Andy Warhol's prescient statement 'in the future, everyone will be famous for 15 minutes' has been requoted to death. If he had been even more specific in his prophesies he could have added '...and every movie made in the 80s and 90s movie will become a stage play.' The latest film to make the jump is Peter Weir's boy's school drama Dead Poet's Society which was a big hit with the public and Oscar in 1989. For those who've never seen it (I'm sure you're out there somewhere) Robin Williams plays an unconventional teacher who convinces high school boys to "carpe diem / seize the day!" but this inspirational message has unintended tragic consequences when one boy's dream (Robert Sean Leonard) clashes with his reality in the form of a disapproving father. In the new play film actors Jason Sudeikis and Thomas Mann (Me and Earl and the Dying Girl, The Stanford Prison Experiment) get those two marquee roles...

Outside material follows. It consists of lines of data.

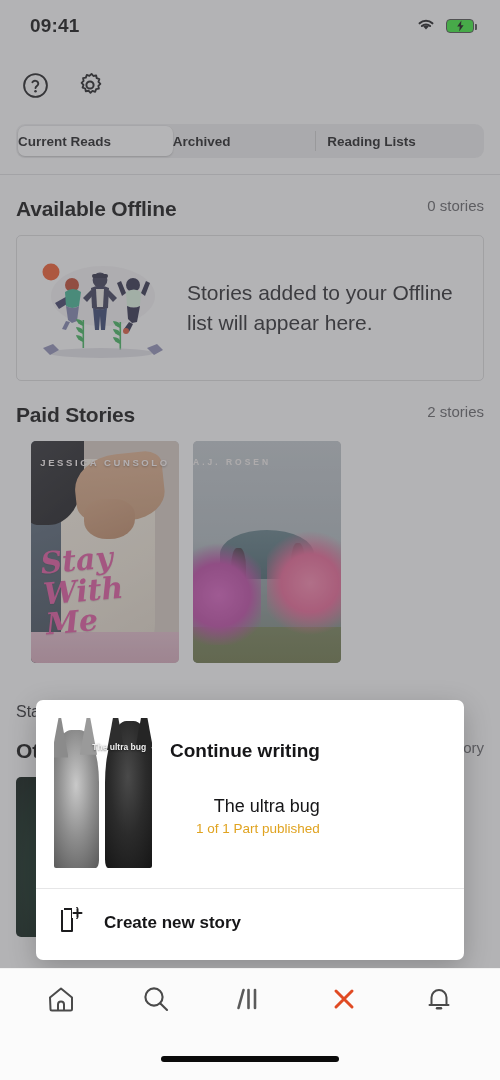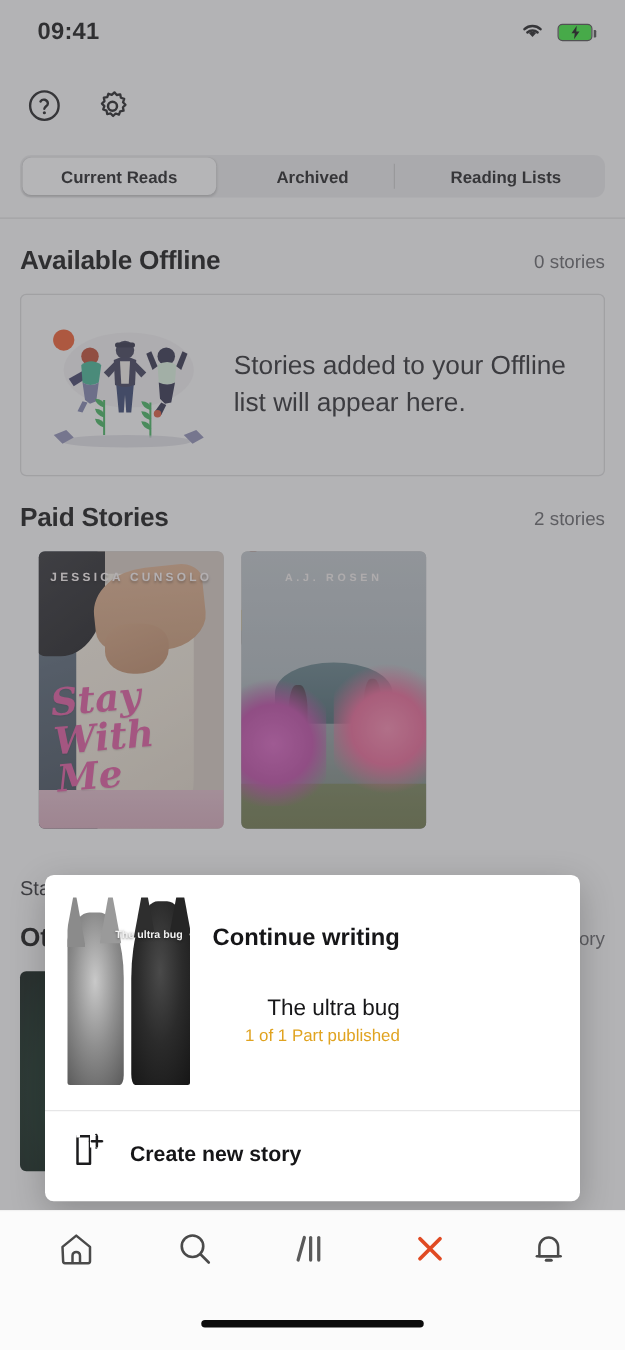"Current Reads" .tab { justify-content: center -> none }
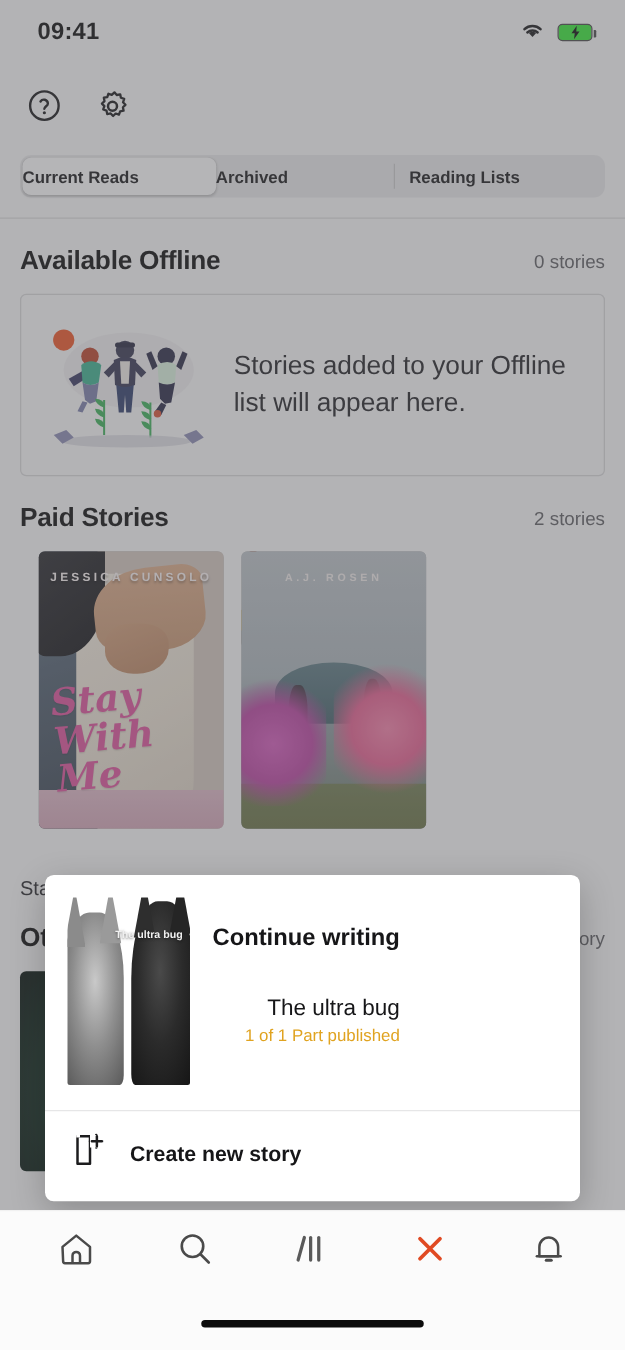"Available Offline" .section-head { align-items: center -> flex-start }
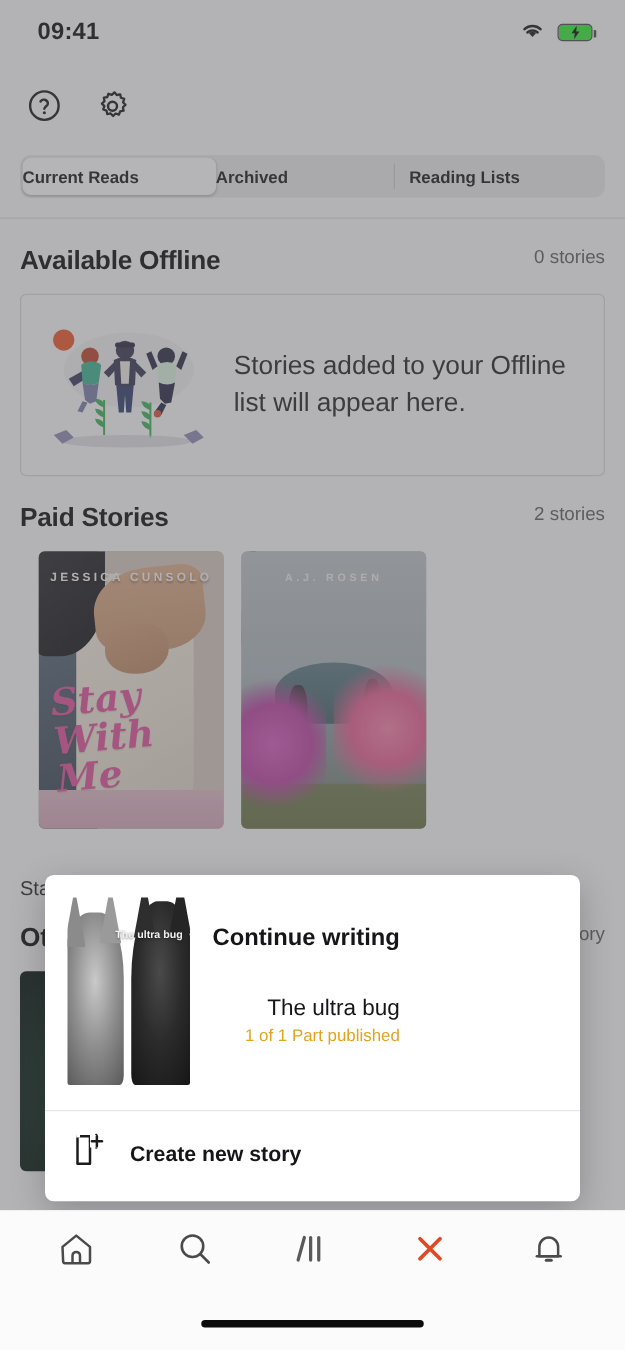"A.J. ROSEN" .cv2-author { text-align: center -> none }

The Classic Stage Company production is low-key, funny, swift (performed without an intermission) and well staged with minimalist flair. The actors use books pulled from a beautifully full bookshelf backdrop as chairs and desks and whatnot throughout the play. Tom Schulman, who won the Oscar for his original screenplay, adapted his own work for the stage so, as you might surmise, it's very faithful. Sudeikis wisely avoids trying to imitate Robin Williams very famous performance and brings his own far less manic charisma to the iconoclastic teacher role. If he doesn't manage as much depth, he does keeps it running smoothly and brings good non-derivative laughs.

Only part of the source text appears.